* **DATASET EXTRACT**:
####

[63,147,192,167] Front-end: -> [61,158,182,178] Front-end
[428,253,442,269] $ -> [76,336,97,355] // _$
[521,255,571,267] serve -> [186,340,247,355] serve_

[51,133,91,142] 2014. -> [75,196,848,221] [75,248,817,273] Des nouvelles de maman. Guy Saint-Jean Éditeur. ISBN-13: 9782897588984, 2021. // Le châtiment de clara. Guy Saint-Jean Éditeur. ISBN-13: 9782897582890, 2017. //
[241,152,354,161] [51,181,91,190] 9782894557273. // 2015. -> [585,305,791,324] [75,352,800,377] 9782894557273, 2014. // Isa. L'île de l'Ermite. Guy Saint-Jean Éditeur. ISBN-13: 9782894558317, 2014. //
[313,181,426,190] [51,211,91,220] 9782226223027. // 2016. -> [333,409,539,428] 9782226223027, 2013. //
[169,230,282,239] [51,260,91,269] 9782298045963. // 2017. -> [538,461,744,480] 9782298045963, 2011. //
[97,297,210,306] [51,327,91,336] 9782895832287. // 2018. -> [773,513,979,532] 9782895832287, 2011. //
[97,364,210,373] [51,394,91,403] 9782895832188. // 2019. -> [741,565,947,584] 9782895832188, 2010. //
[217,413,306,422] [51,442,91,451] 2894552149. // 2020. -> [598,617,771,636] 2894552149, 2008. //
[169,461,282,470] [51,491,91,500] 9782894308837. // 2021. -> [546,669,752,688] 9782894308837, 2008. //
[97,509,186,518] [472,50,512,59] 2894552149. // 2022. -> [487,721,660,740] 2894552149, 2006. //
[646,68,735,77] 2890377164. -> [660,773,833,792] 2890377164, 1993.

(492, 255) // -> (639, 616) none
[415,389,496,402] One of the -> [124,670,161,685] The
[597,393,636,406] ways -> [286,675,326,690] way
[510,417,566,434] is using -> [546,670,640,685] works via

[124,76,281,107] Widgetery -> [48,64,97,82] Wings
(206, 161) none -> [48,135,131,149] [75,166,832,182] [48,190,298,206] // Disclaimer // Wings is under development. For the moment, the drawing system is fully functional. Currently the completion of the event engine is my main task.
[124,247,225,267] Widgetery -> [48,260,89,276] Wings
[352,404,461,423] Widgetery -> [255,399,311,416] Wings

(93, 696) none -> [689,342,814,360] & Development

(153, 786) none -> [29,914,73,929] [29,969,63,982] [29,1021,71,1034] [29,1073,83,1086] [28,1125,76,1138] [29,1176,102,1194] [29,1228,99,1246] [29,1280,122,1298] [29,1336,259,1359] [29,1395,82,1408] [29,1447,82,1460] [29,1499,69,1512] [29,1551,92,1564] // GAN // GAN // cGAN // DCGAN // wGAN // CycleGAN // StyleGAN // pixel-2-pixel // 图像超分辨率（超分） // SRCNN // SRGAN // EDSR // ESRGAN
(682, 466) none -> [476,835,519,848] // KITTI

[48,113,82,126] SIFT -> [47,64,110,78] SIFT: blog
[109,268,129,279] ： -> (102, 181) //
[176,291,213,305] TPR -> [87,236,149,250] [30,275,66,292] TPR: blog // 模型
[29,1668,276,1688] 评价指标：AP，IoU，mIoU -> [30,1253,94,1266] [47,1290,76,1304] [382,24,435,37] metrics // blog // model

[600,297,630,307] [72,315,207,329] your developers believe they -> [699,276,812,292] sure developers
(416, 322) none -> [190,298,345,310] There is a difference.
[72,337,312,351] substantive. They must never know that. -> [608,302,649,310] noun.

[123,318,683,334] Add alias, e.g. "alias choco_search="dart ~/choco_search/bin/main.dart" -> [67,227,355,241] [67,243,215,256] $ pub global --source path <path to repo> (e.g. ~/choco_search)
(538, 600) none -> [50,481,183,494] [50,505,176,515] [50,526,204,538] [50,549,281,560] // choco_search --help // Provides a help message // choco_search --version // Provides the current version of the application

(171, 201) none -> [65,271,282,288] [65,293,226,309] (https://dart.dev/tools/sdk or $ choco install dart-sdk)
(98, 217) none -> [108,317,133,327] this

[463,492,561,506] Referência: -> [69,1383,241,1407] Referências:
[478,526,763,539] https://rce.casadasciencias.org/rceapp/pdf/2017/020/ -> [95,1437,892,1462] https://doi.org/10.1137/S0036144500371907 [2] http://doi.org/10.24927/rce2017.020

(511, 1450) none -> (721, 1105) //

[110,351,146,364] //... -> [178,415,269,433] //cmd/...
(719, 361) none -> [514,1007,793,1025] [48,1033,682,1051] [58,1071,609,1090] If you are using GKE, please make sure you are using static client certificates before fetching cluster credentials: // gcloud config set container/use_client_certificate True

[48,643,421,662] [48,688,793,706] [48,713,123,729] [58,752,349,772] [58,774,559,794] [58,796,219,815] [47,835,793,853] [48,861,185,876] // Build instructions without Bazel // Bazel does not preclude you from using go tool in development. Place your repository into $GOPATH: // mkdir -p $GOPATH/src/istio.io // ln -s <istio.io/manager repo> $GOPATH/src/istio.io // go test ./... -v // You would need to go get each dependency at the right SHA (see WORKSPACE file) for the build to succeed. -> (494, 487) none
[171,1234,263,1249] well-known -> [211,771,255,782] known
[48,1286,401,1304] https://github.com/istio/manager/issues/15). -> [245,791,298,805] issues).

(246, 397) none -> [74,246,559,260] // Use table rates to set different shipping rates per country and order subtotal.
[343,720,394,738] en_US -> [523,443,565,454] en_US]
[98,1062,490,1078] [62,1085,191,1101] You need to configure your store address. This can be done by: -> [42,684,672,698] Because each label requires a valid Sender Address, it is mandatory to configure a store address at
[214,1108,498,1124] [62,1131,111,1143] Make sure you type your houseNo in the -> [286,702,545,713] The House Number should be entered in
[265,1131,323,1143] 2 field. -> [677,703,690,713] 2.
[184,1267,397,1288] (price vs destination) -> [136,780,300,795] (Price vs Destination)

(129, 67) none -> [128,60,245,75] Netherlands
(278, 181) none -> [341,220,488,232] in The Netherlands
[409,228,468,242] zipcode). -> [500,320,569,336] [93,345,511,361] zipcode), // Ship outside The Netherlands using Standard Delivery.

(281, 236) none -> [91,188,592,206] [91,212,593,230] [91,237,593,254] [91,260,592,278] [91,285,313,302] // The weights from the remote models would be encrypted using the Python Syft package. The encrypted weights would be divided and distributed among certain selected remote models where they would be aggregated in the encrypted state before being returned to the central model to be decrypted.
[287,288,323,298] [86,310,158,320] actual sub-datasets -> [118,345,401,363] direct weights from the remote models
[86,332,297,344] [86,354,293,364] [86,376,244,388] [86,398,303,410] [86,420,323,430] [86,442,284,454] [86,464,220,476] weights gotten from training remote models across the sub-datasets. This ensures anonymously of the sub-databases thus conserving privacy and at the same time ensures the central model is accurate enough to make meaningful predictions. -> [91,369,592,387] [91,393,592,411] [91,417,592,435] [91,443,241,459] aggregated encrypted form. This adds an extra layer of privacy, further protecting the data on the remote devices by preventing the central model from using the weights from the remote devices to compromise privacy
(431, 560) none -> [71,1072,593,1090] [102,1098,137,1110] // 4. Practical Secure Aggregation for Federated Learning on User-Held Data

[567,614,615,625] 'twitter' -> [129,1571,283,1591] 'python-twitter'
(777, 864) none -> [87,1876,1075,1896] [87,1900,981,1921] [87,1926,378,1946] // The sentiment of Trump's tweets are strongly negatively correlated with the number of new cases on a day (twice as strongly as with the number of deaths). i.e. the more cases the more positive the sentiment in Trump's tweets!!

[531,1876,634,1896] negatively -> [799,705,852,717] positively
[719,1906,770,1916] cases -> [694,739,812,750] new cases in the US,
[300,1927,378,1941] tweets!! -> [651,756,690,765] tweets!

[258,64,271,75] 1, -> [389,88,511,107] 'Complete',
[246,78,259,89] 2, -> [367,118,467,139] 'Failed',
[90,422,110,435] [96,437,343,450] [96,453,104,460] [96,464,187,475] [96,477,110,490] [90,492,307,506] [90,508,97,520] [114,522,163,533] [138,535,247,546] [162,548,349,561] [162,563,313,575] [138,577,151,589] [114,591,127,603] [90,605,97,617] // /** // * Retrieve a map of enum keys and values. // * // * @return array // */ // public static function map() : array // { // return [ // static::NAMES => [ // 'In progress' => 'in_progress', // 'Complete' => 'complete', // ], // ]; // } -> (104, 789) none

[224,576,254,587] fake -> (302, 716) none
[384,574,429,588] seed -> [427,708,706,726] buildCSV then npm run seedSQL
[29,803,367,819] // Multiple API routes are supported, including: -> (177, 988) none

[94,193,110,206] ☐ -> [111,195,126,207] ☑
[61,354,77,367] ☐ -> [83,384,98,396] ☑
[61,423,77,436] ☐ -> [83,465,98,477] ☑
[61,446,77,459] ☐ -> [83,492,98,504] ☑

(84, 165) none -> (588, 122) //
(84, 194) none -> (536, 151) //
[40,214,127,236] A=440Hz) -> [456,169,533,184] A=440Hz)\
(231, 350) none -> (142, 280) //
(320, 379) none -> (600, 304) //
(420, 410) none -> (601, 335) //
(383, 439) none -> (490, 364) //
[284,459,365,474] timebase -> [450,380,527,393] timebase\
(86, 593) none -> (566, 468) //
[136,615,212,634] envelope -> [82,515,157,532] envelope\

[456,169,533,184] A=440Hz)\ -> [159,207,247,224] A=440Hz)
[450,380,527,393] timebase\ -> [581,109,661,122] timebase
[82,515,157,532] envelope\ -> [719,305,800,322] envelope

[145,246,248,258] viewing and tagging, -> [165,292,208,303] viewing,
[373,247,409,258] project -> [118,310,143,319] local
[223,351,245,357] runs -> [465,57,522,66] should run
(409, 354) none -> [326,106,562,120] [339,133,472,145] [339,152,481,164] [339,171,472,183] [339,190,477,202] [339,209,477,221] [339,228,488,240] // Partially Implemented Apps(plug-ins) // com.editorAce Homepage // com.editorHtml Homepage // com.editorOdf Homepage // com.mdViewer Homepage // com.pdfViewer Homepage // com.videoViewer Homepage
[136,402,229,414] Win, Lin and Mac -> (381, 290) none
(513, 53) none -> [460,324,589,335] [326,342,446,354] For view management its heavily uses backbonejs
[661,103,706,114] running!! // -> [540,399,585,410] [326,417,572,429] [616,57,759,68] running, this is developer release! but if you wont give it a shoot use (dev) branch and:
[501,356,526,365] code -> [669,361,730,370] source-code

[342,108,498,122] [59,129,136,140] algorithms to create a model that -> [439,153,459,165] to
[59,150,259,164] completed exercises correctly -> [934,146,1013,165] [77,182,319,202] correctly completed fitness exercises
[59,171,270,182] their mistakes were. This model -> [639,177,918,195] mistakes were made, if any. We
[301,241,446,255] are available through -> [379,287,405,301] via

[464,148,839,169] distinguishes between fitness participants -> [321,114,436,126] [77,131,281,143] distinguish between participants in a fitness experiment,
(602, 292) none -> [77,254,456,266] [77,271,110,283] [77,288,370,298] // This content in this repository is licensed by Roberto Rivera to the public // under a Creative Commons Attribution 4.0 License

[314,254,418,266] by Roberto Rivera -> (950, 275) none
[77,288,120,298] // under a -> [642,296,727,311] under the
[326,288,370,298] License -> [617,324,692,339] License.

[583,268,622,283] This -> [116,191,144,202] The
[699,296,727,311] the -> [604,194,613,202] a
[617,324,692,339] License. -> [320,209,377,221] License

####

* **REQUIRED ACTION**: Extract from the records above the lines from the one containing "(171, 201) none" to the one containing "[463,492,561,506] Referência: ->", both lines included, exactly as they appear and with nothing else.

* **OUTPUT FOR THIS EXERCISE**:
(171, 201) none -> [65,271,282,288] [65,293,226,309] (https://dart.dev/tools/sdk or $ choco install dart-sdk)
(98, 217) none -> [108,317,133,327] this

[463,492,561,506] Referência: -> [69,1383,241,1407] Referências:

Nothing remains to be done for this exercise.